== EXTRACTED RECORDS

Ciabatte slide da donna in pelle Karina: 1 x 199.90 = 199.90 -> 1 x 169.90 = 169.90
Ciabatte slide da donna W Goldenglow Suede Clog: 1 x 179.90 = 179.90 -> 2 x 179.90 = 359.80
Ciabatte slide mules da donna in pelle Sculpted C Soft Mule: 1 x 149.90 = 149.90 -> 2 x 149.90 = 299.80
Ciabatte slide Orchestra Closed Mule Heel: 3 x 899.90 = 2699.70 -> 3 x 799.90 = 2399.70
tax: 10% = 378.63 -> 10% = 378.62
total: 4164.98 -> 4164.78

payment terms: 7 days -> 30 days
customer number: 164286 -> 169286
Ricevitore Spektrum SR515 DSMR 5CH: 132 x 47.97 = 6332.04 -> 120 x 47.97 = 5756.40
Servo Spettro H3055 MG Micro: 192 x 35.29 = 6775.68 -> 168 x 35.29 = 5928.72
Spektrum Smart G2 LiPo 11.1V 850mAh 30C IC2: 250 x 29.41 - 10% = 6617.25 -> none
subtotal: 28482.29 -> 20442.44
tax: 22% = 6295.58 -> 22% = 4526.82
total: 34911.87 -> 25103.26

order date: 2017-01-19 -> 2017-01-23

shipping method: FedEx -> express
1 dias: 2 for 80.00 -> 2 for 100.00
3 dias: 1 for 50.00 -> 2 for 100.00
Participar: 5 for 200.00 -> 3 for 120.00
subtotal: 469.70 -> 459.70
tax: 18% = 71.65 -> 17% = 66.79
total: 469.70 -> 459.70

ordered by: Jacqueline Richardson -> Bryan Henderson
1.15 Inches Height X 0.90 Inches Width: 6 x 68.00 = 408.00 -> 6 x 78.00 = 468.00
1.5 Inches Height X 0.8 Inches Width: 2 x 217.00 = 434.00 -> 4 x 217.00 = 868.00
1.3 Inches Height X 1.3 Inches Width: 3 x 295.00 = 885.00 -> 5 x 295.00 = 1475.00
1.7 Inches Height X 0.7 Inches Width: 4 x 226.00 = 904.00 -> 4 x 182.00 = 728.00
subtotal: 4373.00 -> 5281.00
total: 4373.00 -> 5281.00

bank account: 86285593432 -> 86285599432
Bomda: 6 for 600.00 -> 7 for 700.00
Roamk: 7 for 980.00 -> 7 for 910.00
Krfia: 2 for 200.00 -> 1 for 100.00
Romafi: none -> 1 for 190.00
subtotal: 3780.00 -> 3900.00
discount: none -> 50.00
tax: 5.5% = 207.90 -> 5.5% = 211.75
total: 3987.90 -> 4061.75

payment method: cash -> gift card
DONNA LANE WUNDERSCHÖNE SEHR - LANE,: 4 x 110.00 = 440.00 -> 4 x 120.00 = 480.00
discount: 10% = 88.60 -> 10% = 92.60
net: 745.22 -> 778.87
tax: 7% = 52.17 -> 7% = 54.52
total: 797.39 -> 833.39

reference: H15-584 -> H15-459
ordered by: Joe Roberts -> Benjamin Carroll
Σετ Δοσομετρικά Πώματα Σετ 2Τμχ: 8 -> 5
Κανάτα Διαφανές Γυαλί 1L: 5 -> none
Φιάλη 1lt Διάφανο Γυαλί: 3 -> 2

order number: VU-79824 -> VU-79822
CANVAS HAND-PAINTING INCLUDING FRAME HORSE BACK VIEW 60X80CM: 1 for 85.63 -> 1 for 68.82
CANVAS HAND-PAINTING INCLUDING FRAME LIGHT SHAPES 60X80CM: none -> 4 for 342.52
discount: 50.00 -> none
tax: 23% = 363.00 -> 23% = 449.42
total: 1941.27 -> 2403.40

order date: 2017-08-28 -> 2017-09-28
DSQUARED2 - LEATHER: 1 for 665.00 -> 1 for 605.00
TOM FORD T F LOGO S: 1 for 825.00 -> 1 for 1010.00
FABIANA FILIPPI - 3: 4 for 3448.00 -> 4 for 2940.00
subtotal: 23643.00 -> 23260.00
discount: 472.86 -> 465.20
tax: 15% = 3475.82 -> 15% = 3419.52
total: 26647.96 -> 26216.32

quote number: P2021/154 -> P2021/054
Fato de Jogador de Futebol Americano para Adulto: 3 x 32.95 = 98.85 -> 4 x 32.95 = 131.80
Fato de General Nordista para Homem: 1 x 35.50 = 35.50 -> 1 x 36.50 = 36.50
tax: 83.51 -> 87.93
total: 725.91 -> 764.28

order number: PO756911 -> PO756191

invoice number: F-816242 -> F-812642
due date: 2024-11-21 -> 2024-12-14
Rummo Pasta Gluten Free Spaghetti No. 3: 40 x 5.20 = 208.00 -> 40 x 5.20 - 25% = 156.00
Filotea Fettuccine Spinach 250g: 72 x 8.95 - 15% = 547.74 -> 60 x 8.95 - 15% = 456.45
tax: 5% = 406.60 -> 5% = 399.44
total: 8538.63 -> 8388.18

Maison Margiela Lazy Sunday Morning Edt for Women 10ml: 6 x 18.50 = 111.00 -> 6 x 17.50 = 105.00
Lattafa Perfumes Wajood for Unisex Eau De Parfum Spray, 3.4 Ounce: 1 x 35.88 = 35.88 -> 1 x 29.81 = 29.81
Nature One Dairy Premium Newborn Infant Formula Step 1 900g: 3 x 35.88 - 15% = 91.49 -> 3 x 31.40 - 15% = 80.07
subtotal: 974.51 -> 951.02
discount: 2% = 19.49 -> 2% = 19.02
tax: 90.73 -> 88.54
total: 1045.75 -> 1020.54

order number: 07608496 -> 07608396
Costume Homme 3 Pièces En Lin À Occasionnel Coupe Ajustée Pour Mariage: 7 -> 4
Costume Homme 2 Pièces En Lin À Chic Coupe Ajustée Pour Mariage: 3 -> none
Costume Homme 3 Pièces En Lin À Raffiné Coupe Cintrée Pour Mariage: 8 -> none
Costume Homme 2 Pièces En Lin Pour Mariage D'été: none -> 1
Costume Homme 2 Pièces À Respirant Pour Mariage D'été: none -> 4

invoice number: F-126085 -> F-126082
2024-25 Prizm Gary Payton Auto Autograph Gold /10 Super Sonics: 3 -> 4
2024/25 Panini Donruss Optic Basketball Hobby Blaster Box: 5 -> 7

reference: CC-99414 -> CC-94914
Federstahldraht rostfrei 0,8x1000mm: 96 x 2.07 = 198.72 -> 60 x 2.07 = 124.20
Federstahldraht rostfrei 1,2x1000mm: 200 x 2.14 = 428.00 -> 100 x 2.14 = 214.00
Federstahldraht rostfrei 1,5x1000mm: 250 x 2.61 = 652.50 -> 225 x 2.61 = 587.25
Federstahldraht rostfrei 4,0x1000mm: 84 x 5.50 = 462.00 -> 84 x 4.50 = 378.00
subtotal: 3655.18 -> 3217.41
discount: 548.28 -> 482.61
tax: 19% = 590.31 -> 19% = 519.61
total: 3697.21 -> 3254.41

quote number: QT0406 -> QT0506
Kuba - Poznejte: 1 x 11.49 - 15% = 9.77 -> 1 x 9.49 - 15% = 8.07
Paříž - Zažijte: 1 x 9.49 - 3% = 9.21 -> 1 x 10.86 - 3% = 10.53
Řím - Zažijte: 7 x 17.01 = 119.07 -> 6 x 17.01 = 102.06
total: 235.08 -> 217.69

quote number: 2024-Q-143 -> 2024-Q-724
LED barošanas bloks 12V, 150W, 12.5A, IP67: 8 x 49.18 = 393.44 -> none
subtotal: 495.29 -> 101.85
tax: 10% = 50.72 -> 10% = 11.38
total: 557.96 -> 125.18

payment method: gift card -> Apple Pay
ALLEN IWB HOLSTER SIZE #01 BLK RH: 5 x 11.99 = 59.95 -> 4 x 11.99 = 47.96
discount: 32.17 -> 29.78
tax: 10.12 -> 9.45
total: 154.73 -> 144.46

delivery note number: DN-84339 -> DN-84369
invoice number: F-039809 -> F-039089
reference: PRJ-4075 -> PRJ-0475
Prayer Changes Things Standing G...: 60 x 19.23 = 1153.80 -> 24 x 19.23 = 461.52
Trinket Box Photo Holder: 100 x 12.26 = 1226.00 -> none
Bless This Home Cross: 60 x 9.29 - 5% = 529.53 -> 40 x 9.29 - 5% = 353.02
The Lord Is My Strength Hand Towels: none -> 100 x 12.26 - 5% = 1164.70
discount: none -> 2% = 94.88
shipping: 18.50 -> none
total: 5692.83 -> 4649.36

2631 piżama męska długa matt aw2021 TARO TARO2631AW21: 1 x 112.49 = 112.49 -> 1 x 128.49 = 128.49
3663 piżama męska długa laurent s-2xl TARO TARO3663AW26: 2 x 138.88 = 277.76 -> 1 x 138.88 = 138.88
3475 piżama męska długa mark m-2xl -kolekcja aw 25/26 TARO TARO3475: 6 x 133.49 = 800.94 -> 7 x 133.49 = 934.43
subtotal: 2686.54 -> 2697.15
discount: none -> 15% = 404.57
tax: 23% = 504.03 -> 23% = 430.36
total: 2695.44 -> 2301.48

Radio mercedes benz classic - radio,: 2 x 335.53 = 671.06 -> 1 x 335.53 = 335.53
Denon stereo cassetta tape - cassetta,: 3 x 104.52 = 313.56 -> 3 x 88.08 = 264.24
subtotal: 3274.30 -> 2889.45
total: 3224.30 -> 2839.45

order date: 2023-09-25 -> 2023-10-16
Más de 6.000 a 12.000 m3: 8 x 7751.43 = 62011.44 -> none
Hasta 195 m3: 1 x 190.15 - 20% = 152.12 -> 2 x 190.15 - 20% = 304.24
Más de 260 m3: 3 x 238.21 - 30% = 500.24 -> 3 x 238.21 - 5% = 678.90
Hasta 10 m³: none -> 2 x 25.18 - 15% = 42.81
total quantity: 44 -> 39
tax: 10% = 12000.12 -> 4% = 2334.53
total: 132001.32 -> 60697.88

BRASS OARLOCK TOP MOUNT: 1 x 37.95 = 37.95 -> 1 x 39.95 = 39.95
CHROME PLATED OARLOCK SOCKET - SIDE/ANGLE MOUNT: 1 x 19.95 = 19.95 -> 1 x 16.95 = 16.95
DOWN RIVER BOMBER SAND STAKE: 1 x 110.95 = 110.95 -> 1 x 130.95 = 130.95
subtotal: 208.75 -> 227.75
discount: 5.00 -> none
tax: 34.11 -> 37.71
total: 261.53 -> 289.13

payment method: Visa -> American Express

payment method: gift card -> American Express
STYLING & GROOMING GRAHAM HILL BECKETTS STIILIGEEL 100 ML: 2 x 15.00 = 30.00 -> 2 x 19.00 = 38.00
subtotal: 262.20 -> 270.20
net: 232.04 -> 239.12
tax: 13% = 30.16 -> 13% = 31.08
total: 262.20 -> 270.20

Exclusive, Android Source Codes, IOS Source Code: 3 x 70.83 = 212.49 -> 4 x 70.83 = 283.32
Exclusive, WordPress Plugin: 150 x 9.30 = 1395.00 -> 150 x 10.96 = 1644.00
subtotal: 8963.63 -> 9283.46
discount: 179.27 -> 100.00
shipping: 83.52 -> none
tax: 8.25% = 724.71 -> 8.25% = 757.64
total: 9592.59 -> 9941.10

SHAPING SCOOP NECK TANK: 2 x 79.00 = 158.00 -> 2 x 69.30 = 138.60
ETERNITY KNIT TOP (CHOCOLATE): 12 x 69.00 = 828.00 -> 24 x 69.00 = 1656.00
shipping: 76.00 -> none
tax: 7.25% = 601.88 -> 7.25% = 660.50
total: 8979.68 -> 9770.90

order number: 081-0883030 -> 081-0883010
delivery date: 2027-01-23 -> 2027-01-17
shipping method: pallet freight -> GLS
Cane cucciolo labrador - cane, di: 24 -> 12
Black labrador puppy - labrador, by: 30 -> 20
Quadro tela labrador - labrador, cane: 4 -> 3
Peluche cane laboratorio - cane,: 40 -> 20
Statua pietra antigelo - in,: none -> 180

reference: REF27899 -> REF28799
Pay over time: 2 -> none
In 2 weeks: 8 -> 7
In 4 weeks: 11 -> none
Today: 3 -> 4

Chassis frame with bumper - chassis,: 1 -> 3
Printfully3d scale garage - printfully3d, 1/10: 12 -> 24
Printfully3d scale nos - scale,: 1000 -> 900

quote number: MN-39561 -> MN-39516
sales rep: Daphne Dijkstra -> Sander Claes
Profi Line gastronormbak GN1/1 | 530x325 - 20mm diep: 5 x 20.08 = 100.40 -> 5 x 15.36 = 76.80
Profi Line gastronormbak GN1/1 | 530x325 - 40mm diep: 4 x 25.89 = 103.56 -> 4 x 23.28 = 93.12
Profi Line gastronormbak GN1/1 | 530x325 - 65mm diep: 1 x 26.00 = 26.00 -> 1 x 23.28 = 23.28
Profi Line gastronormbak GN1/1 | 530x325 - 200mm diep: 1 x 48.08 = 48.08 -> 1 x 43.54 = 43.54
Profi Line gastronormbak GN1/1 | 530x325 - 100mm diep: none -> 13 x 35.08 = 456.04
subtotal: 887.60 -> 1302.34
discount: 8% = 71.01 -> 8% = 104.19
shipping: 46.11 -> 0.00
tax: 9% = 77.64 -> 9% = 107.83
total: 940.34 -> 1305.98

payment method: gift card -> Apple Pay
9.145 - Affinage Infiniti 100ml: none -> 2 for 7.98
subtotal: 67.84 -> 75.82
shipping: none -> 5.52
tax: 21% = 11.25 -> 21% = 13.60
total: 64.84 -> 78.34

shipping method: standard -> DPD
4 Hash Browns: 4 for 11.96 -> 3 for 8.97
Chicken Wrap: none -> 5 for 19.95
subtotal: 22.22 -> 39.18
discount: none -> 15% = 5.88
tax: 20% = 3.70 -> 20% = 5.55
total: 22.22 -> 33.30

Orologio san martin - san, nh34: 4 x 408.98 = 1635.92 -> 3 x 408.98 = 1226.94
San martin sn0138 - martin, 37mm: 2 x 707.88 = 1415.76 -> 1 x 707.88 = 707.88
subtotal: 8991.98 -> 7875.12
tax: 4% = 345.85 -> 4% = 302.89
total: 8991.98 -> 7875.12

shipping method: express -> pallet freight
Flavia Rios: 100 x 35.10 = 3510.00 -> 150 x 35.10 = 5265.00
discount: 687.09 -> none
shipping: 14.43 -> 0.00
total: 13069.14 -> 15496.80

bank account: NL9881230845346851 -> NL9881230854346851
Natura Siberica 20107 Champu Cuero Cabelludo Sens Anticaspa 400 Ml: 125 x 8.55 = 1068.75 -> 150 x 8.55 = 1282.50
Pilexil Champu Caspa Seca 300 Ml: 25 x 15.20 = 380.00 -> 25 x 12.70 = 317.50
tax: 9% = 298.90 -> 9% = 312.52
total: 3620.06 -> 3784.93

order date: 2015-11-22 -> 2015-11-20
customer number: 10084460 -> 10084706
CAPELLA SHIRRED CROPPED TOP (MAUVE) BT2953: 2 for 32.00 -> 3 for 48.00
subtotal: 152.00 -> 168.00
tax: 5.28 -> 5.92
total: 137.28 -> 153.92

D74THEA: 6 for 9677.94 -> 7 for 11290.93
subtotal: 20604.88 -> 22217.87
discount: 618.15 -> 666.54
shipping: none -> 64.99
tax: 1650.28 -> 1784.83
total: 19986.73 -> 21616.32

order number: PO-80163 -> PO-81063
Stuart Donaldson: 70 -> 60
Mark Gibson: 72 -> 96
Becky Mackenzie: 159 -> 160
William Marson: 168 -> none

====

#### [WHAT YOU ARE ASKED TO DO]
Using only the listing above, restate exactly the lines from the line containing "quote number: MN-39561 -> MN-39516" through the line containing "tax: 4% = 345.85 -> 4% = 302.89", both included.

#### [REPLY]
quote number: MN-39561 -> MN-39516
sales rep: Daphne Dijkstra -> Sander Claes
Profi Line gastronormbak GN1/1 | 530x325 - 20mm diep: 5 x 20.08 = 100.40 -> 5 x 15.36 = 76.80
Profi Line gastronormbak GN1/1 | 530x325 - 40mm diep: 4 x 25.89 = 103.56 -> 4 x 23.28 = 93.12
Profi Line gastronormbak GN1/1 | 530x325 - 65mm diep: 1 x 26.00 = 26.00 -> 1 x 23.28 = 23.28
Profi Line gastronormbak GN1/1 | 530x325 - 200mm diep: 1 x 48.08 = 48.08 -> 1 x 43.54 = 43.54
Profi Line gastronormbak GN1/1 | 530x325 - 100mm diep: none -> 13 x 35.08 = 456.04
subtotal: 887.60 -> 1302.34
discount: 8% = 71.01 -> 8% = 104.19
shipping: 46.11 -> 0.00
tax: 9% = 77.64 -> 9% = 107.83
total: 940.34 -> 1305.98

payment method: gift card -> Apple Pay
9.145 - Affinage Infiniti 100ml: none -> 2 for 7.98
subtotal: 67.84 -> 75.82
shipping: none -> 5.52
tax: 21% = 11.25 -> 21% = 13.60
total: 64.84 -> 78.34

shipping method: standard -> DPD
4 Hash Browns: 4 for 11.96 -> 3 for 8.97
Chicken Wrap: none -> 5 for 19.95
subtotal: 22.22 -> 39.18
discount: none -> 15% = 5.88
tax: 20% = 3.70 -> 20% = 5.55
total: 22.22 -> 33.30

Orologio san martin - san, nh34: 4 x 408.98 = 1635.92 -> 3 x 408.98 = 1226.94
San martin sn0138 - martin, 37mm: 2 x 707.88 = 1415.76 -> 1 x 707.88 = 707.88
subtotal: 8991.98 -> 7875.12
tax: 4% = 345.85 -> 4% = 302.89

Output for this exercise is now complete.